There couldn't, I supposed, be much of it. He had been hard pressed. He had always published up to the extreme limit of his production.

I had forgotten all about the "Life and Letters." They had been only a fantastic possibility, a thing our profane imagination played with; and under the serious, chastening influences of his death it had ceased to play.

And now they were telling me that this thing was a fact. The letters were, at any rate. They had raked them all in, to the last postcard (he hadn't written any to us), and there only remained the Life. It wasn't a perfectly accomplished fact; it would need editing, filling out, and completing from where he had left it off. He had not named his editor, his biographer, in writing—at least, they could find no note of it among his papers—but he had expressed a wish, a wish that they felt they could not disregard. He had expressed it the night before he died to Antigone, who was with him.

"Did he not, dearest?"

I heard Antigone say, "Yes, Mamma." She was not looking at me then.

There was a perfectly awful silence. And then Antigone did look at me, and she smiled faintly.

"It isn't you," she said.

No, it was not I. I wasn't in it. It was Grevill Burton.

I ought to tell you it wasn't an open secret any longer that Burton was editing the "Life and Letters of Ford Lankester," with a Critical Introduction. The announcement had appeared in the papers a day or two before Wrackham's death. He had had his eye on Burton. He may have wavered between him and another, he may have doubted whether Burton was after all good enough; but that honor, falling to Burton at that moment, clinched it. There was prestige, there was the thing he wanted. Burton was his man.
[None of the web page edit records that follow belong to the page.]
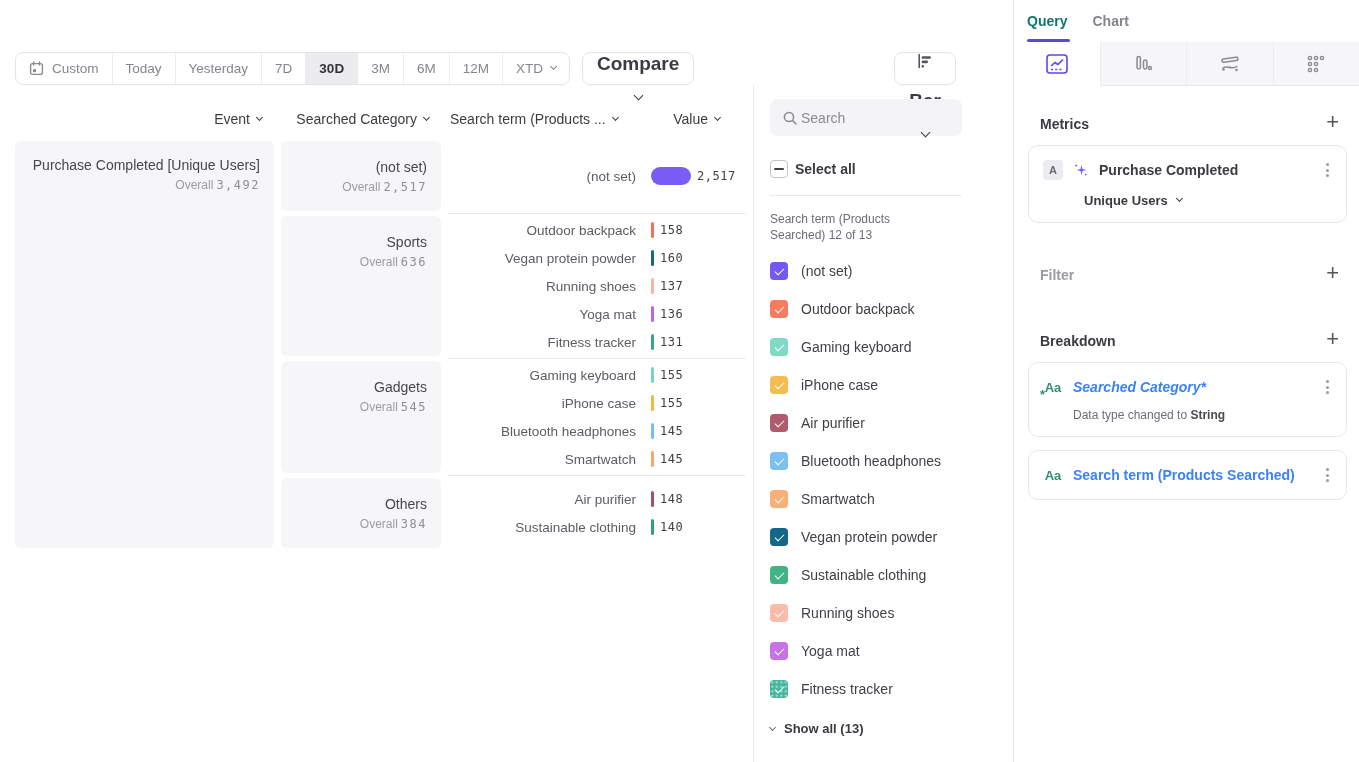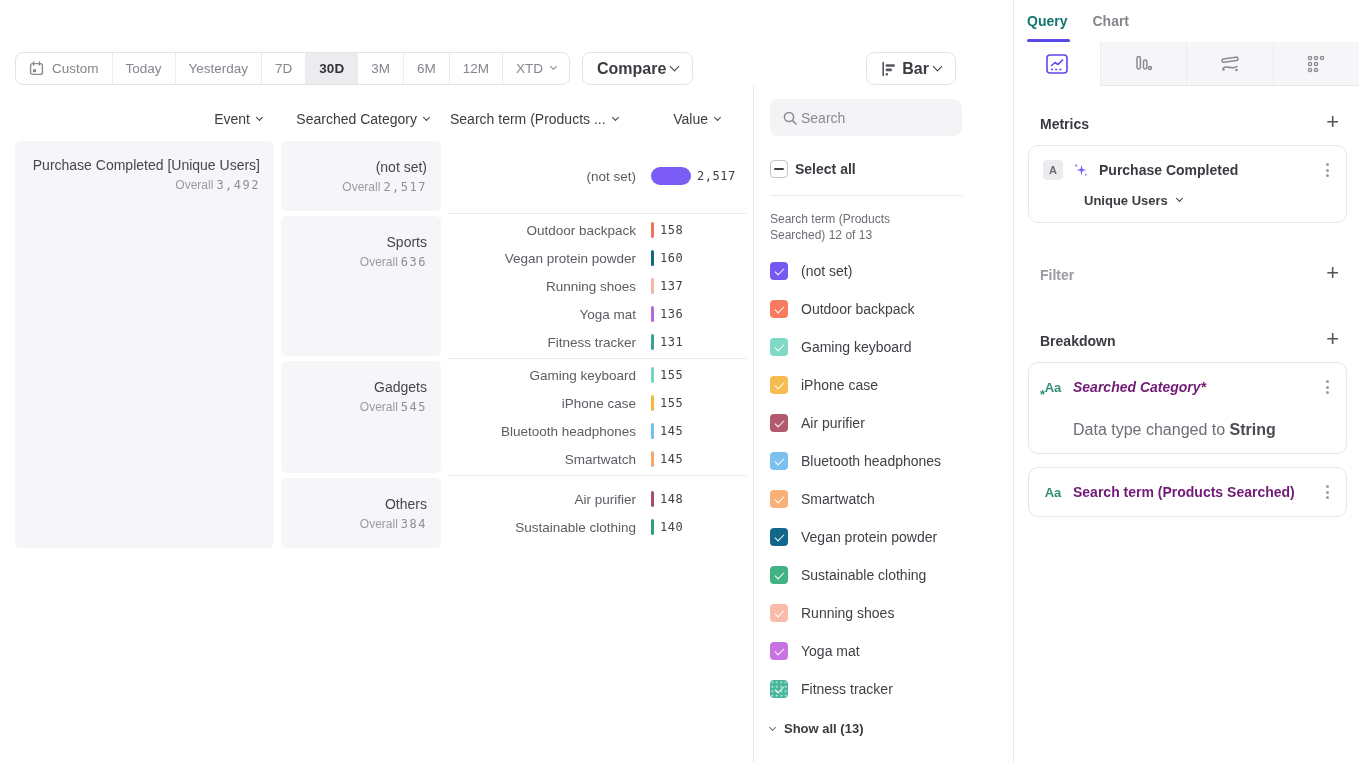"Compare" .btn { flex-direction: none -> column; font-size: 16px -> 19px; gap: 5px -> 21px }
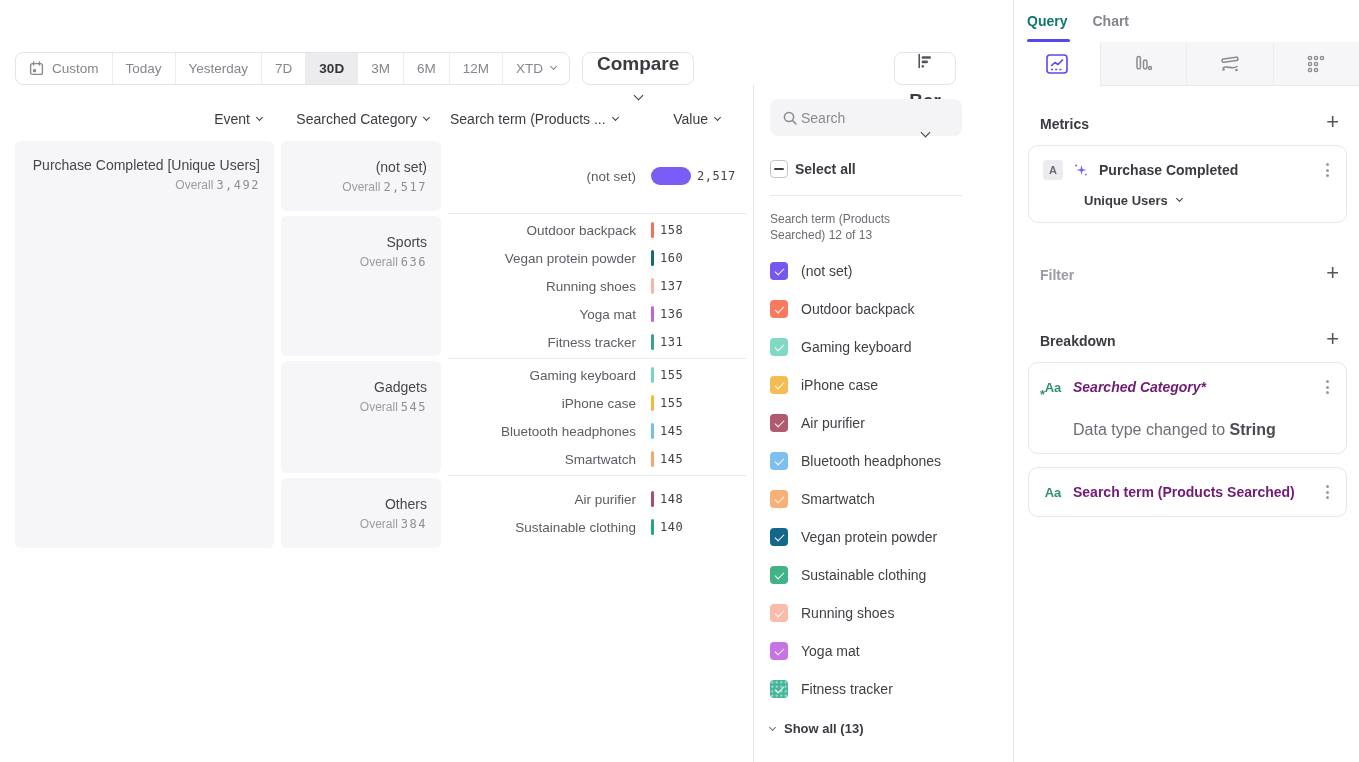"Searched Category*" .bd-name { color: #701a75 -> #3b82f6 }
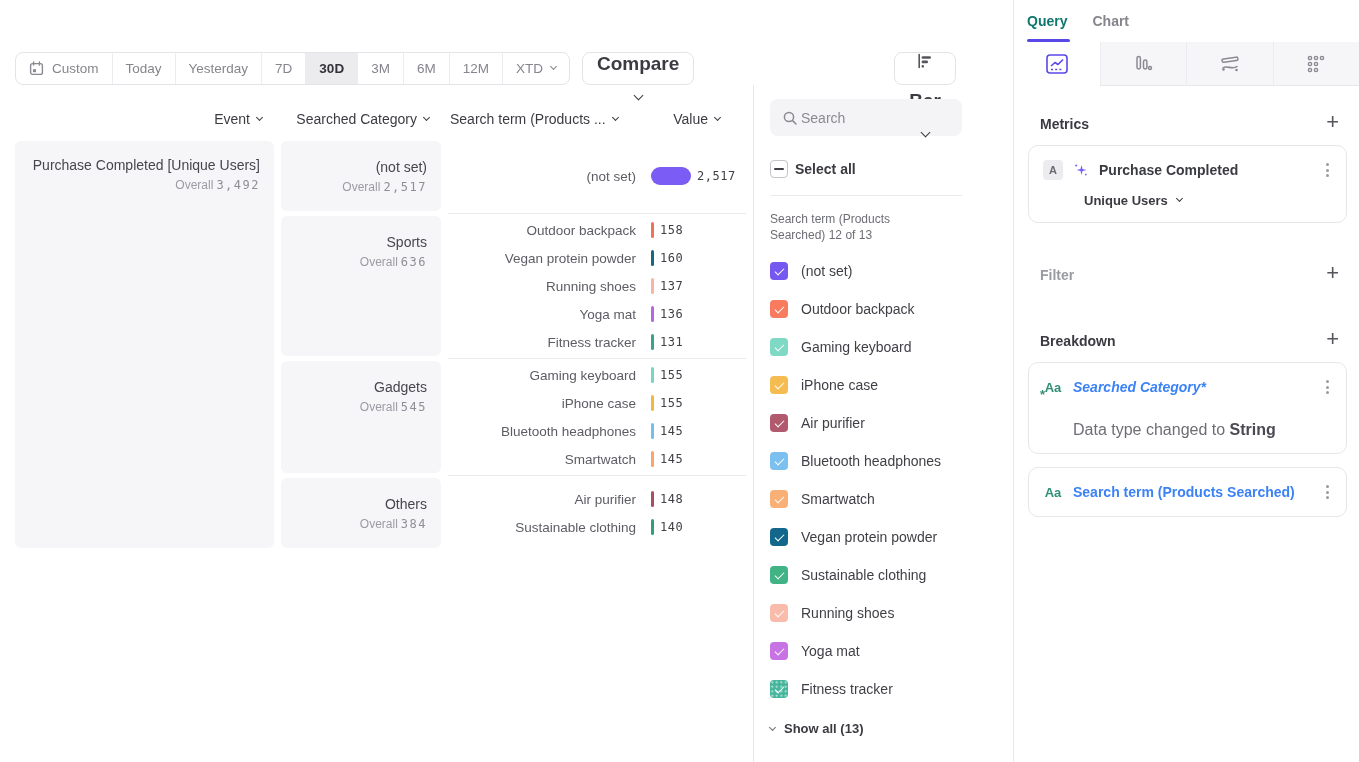"Data type changed to String" .bd-note { font-size: 16px -> 12px; margin-top: 24px -> 11px }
There wouldn't, Mrs. Wrackham said, be so very much editing to do. He had worked hard in the years before his death. He had gathered in all the material, and there were considerable fragments—whole blocks of reminiscences, which could be left, which should be left as they stood (her manner implied that they were monuments). What they wanted, of course, was something more than editing. Anybody could have done that. There was the Life to be completed in the later years, the years in which Mr. Burton had known him more intimately than any of his friends. Above all, what was necessary, what had been made so necessary, was a Critical Introduction, the summing up, the giving of him to the world as he really was.